SQUASH is a modular question answering system for the Spanish language. It enhances traditional search engine functionality by providing precise answers in real time to questions in natural language like “¿Cuándo se firmó el Tratado de Maastrich? (When was the Maastricht treaty signed?)”. It reduces significantly the time a user must spend searching for precise information in textual databases.
The system is composed of rules to select the type of information needed by a question and generate a suitable query for an information retrieval system. It also includes information extraction components to select and rank from documents appropriate sentences and answers.
The system integrates technology for question analysis, information extraction and information retrieval.
The system is implemented in Java and requires modules for Information Retrieval (IR) and Language Analysis. Several IR systems have been integrated (Lucene, Xapian and Google API). Currently Daedalus STILUS is used for Language Analysis.
Modules for preprocessing information includes language analysis and indexing libraries. Modules for online querying perform question classification, question analysis, query generation, sentence retrieval, answer extraction and answer ranking.
SQUASH is the result of advances in natural language processing (technological push) and the need of fast semantic search engines to alleviate information overload (market pull). The system provides precise answer from Spanish in real time.

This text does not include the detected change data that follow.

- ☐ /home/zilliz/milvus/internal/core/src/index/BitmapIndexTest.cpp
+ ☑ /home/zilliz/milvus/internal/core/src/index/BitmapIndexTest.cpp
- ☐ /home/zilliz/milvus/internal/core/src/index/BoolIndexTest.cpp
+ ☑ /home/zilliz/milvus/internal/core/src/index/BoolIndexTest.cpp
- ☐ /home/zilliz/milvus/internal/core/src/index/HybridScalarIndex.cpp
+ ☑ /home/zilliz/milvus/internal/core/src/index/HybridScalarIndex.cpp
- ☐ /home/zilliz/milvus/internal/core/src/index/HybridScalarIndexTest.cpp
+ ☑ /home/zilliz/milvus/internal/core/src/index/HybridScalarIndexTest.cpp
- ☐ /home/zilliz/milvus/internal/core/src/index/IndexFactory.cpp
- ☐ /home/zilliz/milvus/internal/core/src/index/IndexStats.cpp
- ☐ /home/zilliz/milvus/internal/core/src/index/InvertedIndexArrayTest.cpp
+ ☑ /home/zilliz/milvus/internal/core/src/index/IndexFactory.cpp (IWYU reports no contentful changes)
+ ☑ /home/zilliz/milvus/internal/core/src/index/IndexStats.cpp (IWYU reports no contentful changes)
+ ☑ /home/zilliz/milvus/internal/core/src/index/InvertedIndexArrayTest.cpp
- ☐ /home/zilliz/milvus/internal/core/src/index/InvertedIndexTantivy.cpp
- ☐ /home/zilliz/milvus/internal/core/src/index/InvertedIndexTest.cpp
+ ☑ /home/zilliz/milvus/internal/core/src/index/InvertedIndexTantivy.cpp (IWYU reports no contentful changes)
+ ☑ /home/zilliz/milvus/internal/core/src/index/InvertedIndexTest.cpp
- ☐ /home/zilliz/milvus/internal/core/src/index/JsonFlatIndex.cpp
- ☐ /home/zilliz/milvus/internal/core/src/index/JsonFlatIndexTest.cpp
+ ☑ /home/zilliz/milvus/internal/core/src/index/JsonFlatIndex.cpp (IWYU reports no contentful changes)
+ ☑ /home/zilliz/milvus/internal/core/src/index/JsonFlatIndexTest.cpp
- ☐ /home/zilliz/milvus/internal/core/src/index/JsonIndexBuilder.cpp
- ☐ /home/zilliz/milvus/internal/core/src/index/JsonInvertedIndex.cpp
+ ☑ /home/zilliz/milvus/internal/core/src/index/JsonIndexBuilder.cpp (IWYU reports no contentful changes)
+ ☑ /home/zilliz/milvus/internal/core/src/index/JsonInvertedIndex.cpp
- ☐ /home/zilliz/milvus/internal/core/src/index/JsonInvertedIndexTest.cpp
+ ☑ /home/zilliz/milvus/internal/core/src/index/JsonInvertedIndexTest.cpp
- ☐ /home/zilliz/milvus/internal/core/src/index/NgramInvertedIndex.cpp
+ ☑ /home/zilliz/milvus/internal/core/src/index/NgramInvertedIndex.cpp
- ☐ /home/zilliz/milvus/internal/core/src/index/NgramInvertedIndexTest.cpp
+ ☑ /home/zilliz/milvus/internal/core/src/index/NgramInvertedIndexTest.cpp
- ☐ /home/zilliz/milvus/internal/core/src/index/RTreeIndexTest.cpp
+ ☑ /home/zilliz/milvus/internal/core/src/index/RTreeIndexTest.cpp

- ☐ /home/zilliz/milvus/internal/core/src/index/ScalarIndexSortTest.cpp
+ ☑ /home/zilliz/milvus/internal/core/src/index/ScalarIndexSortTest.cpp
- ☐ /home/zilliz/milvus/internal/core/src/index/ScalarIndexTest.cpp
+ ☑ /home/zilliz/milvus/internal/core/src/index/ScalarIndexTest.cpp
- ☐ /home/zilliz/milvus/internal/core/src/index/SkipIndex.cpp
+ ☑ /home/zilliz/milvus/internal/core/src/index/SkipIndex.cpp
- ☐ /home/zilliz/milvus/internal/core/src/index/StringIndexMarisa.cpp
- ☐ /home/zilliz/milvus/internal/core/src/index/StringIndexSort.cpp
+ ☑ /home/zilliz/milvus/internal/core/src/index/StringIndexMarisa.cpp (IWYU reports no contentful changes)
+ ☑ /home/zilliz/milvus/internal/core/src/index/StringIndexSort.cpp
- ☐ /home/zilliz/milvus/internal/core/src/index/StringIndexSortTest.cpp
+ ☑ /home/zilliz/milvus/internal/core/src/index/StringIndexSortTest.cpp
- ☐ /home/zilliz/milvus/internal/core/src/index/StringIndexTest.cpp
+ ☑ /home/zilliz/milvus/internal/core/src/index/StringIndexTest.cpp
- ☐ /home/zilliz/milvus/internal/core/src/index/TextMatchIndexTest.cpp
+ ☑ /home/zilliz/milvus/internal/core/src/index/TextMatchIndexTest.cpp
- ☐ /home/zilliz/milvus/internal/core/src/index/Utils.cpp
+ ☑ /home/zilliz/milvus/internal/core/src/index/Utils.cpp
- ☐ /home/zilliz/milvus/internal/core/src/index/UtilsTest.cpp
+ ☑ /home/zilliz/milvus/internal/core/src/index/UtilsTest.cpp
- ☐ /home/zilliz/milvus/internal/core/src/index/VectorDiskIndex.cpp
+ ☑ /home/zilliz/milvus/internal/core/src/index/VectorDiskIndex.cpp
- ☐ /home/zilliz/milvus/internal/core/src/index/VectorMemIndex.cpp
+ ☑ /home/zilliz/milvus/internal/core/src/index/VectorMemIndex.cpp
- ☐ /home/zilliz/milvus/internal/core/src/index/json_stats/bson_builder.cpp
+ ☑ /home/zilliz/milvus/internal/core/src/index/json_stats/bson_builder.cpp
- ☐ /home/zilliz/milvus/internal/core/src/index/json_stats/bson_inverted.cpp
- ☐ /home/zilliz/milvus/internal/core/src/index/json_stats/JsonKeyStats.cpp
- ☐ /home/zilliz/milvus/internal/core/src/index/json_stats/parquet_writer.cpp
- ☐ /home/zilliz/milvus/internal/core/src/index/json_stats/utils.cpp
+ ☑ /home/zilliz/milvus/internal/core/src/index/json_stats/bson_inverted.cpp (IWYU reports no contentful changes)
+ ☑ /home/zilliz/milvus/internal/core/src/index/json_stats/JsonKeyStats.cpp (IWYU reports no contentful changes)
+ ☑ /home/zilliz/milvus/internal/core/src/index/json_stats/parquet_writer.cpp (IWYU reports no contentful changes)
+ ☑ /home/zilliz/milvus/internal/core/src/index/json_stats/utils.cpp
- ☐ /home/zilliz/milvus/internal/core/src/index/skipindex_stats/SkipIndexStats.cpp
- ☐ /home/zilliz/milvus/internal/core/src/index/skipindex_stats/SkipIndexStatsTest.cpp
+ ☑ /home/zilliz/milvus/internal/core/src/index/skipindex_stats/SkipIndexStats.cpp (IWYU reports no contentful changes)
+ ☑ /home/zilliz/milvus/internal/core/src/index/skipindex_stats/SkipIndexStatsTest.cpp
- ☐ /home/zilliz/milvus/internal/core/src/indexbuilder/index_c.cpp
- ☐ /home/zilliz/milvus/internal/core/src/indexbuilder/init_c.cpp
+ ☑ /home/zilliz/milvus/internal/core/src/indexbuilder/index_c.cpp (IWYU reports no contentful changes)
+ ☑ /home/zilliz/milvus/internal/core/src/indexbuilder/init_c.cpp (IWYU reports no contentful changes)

SQUASH has been the result of the joint collaboration of a multidisciplinary team of researchers from the Universidad Carlos III de Madrid, Universidad Politécnica de Madrid and from the Universidad Autónoma de Madrid. It has been developed during more than 4 years, from the experience gained in several funded research projects. It has been independently evaluated in CLEF (Cross Lingual Evaluation Forum).
- de Pablo-Sánchez, C., González-Ledesma, A., Martínez-Fernández, J., Guirao, J., Martínez, P. and Moreno, A. “MIRACLE’s Cross-Lingual Question Answering Experiments with Spanish as a Target Language,” Accessing Multilingual Information Repositories (), 2006, pp. 488–491.
- de Pablo-Sánchez, C., González-Ledesma, A., Moreno, A. and Vicente, M. T. “MIRACLE experiments in QA@CLEF 2006 in Spanish: main task, real-time QA and exploratory QA using Wikipedia (wiQA),” Evaluation of Multilingual and Multi-modal Information Retrieval (4730/2007), 2007, pp. 463-472.